## WORK TO BE COMPLETED
Report every line of the records below that contains the word "discount".

## PROVIDED DATA
+ + + + +

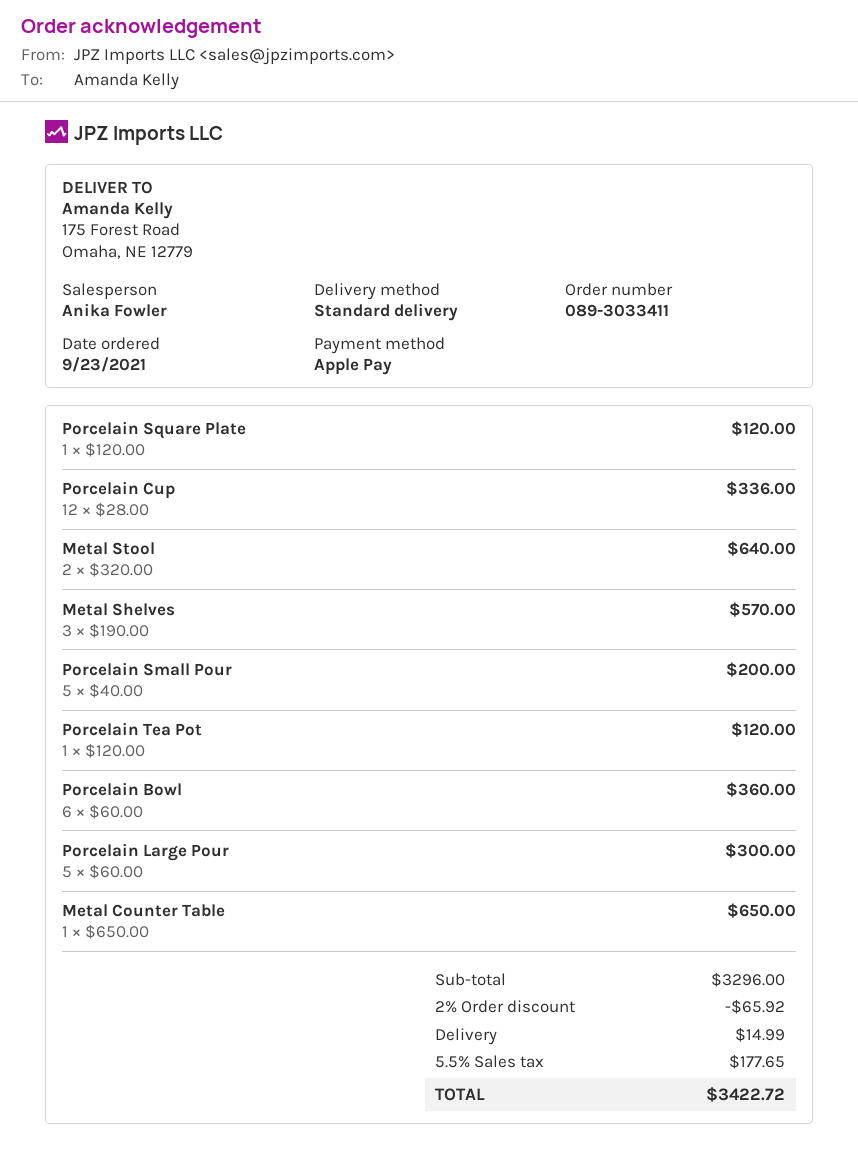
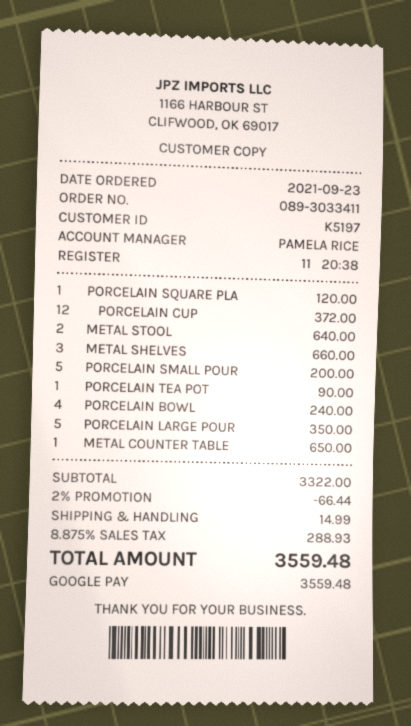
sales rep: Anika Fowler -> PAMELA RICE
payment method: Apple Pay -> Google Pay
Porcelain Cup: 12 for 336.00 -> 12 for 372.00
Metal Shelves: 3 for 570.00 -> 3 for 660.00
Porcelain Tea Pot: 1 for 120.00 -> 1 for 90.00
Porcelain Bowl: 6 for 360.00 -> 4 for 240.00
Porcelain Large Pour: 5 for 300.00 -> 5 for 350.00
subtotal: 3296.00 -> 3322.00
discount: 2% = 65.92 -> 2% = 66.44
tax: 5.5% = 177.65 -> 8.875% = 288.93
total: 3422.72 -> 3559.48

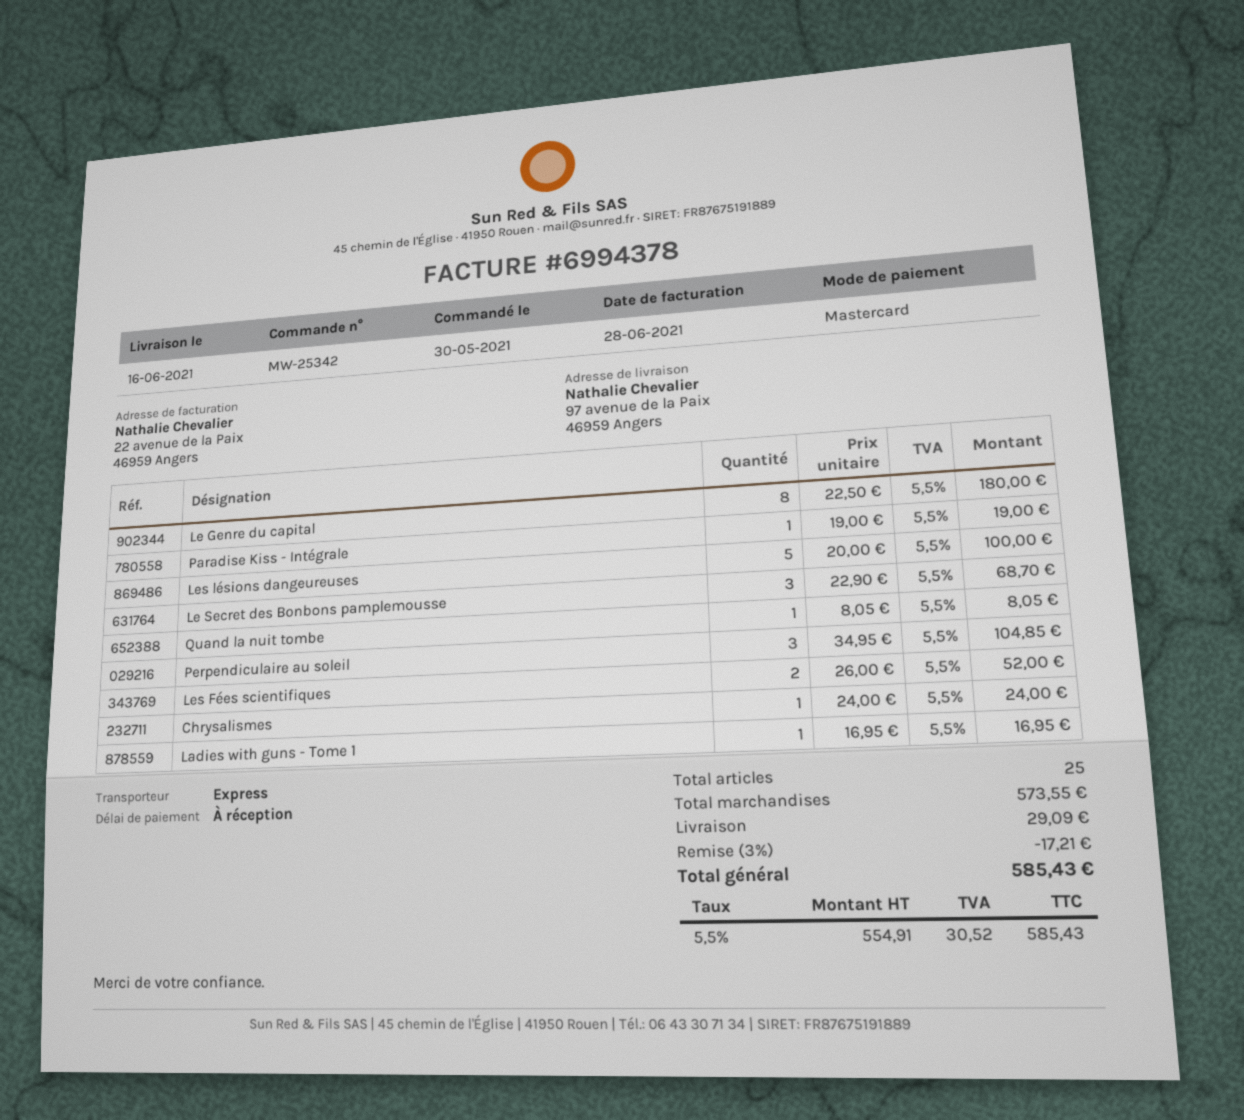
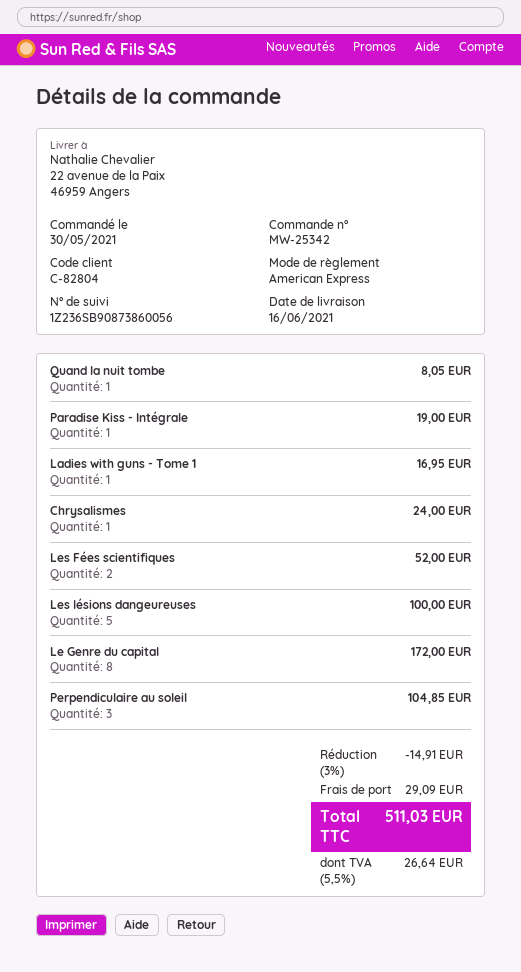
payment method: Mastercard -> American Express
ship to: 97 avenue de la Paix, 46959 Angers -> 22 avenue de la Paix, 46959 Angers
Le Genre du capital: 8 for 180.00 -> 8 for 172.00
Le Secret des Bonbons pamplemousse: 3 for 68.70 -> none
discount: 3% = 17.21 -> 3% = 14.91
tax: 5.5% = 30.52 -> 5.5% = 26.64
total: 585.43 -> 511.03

+ + + + +

## OUTPUT
discount: 2% = 65.92 -> 2% = 66.44
discount: 3% = 17.21 -> 3% = 14.91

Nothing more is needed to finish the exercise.